La calle 4, de 503 a 505, fue tomada primero por dos casillas. Pasó el tiempo y mientras los lotes se fueron ocupando por compradores que comenzaron a construir, la calle también fue aumentando en el número de ocupantes, y entre ambas cuadras llevan más de diez “construcciones precarias”. El caso fue denunciado en la Municipalidad, y lleva el número de expediente 830798/11. El cambio de gestión llevó el caso a “fojas cero”, porque las actuales autoridades tienen que “informarse” para poder actuar en consecuencia.
Marcos Cocca, dueño de cuatro lotes que están frente a la calle tomada, terminó haciendo una denuncia por amenazas en su contra por parte de quienes tomaron la calle. “Me pusieron un revolver en el cuello cuando intenté resolver la situación”. La causa, que lleva varios años, “descansa”, como dice el denunciante, en el juzgado del doctor de Pablo Massi.
Anabel, su hija que vive en la zona hace tres años, asegura que tiene que llevar una “equilibrada convivencia”, a tal punto que termina “informando a los ocupantes de la calle sobre cada lote que se va vendiendo en la cuadra de 4 entre 503 y 504, porque ese crecimiento va “obstruyendo” la salida de los ocupantes. “De no creer, pero así estamos viviendo en Villa Castells. En lugar de progresar, tenemos hasta la calle tomada”.
Cocca también comentó que “en algunas oportunidades les ofrecieron a los ocupantes de la calle trasladarlos a otros barrios.Pero como no les gustaron las locaciones, prefirieron quedarse en el lugar donde están. Cuando parecía que los iban a llevar a un sector de Tolosa, donde se levanta un plan federal de viviendas, no aceptaron ir porque no les construían una casa como ellos querían también se negaron”.
Carolina Varela vive una verdadera pesadilla. Logró el crédito hipotecario para construir en un terreno de su propiedad en 7 bis entre 477 y 478, a esa altura es el límite entre Gonnet y City Bell.
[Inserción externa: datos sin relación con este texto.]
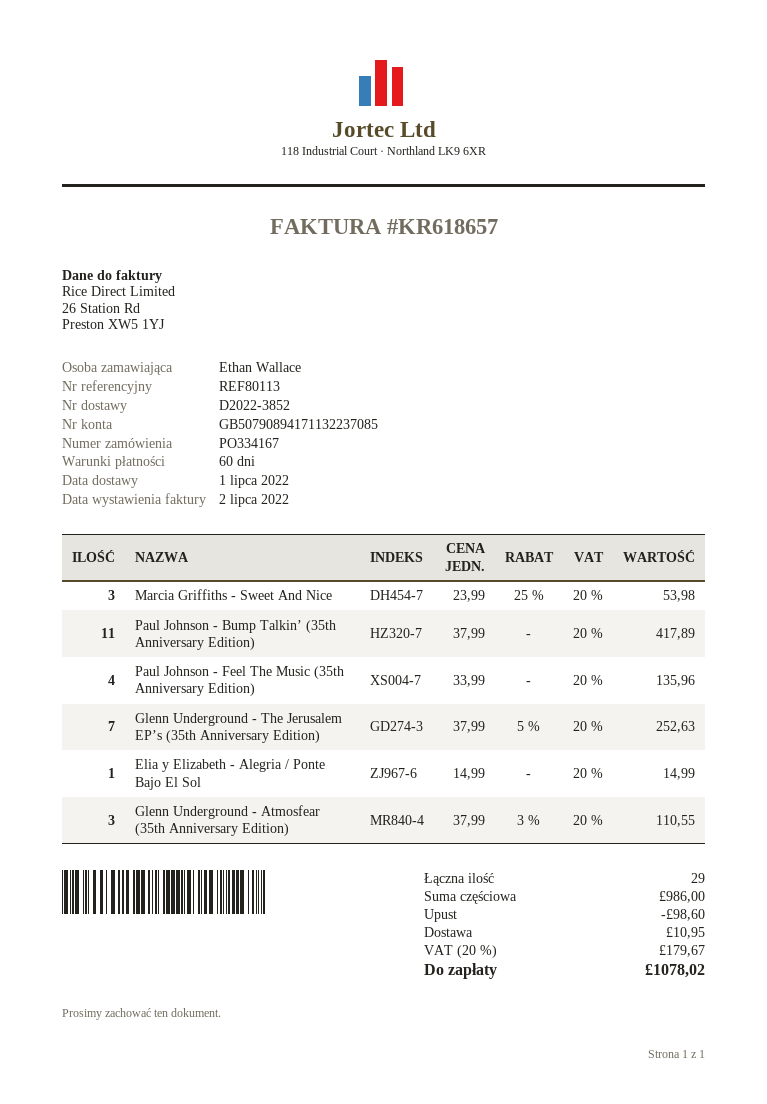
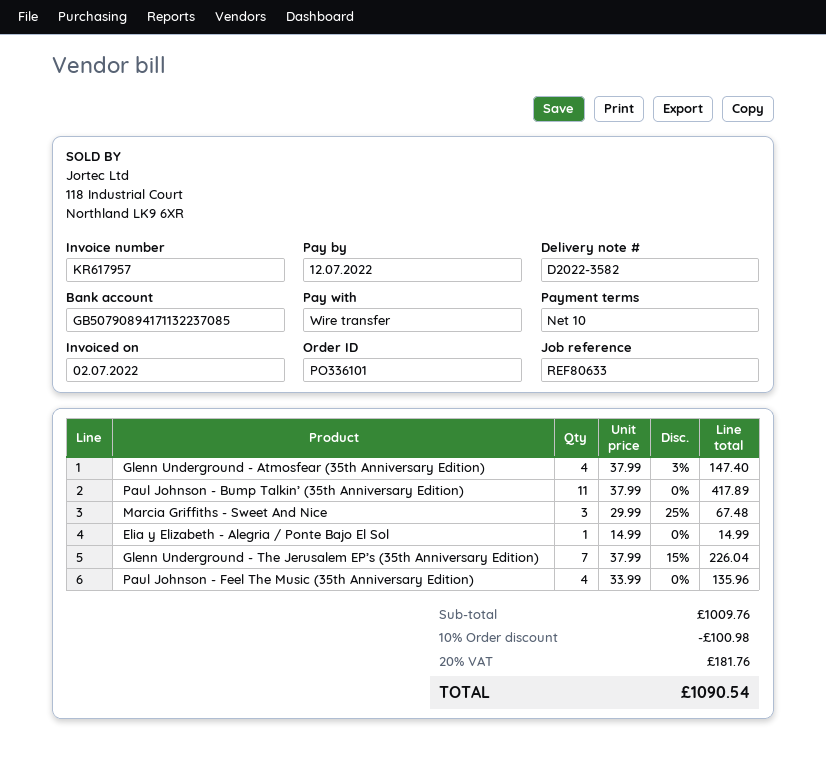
order number: PO334167 -> PO336101
delivery note number: D2022-3852 -> D2022-3582
invoice number: KR618657 -> KR617957
payment terms: 60 days -> 10 days
reference: REF80113 -> REF80633
Marcia Griffiths - Sweet And Nice: 3 x 23.99 - 25% = 53.98 -> 3 x 29.99 - 25% = 67.48
Glenn Underground - The Jerusalem EP’s (35th Anniversary Edition): 7 x 37.99 - 5% = 252.63 -> 7 x 37.99 - 15% = 226.04
Glenn Underground - Atmosfear (35th Anniversary Edition): 3 x 37.99 - 3% = 110.55 -> 4 x 37.99 - 3% = 147.40
subtotal: 986.00 -> 1009.76
discount: 98.60 -> 100.98
shipping: 10.95 -> none
tax: 20% = 179.67 -> 20% = 181.76
total: 1078.02 -> 1090.54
Tras recibir el anticipo para empezar con la obra, su lote fue usurpado. Ahora la vecina alquila y paga la cuota de ese anticipo que significa unos 1.000 pesos por mes que “están usufructuando otros, porque yo tengo tremendos gastos y disgustos por la situación que me toca vivir”.
Otra vecina planteó un cuadro similar, pero en 498 y 3. Elisabet dice que “estoy al borde de quedar en situación de calle. Se vence el alquiler en quince días y no tengo donde ir porque un grupo de extranjeros me usurpó la vivienda. Cuando intenté recuperar lo mío, junto a mis hijos adolescentes, me destruyeron el auto y nos atacaron cerca de 20 personas.
Las usurpaciones ocupan gran parte de los temas que abordan las reuniones del foro vecinal de Villa Castells, donde se conocieron estos vecinos y entre ellos buscan una salida a una situación que ya califican como “asfixiante”.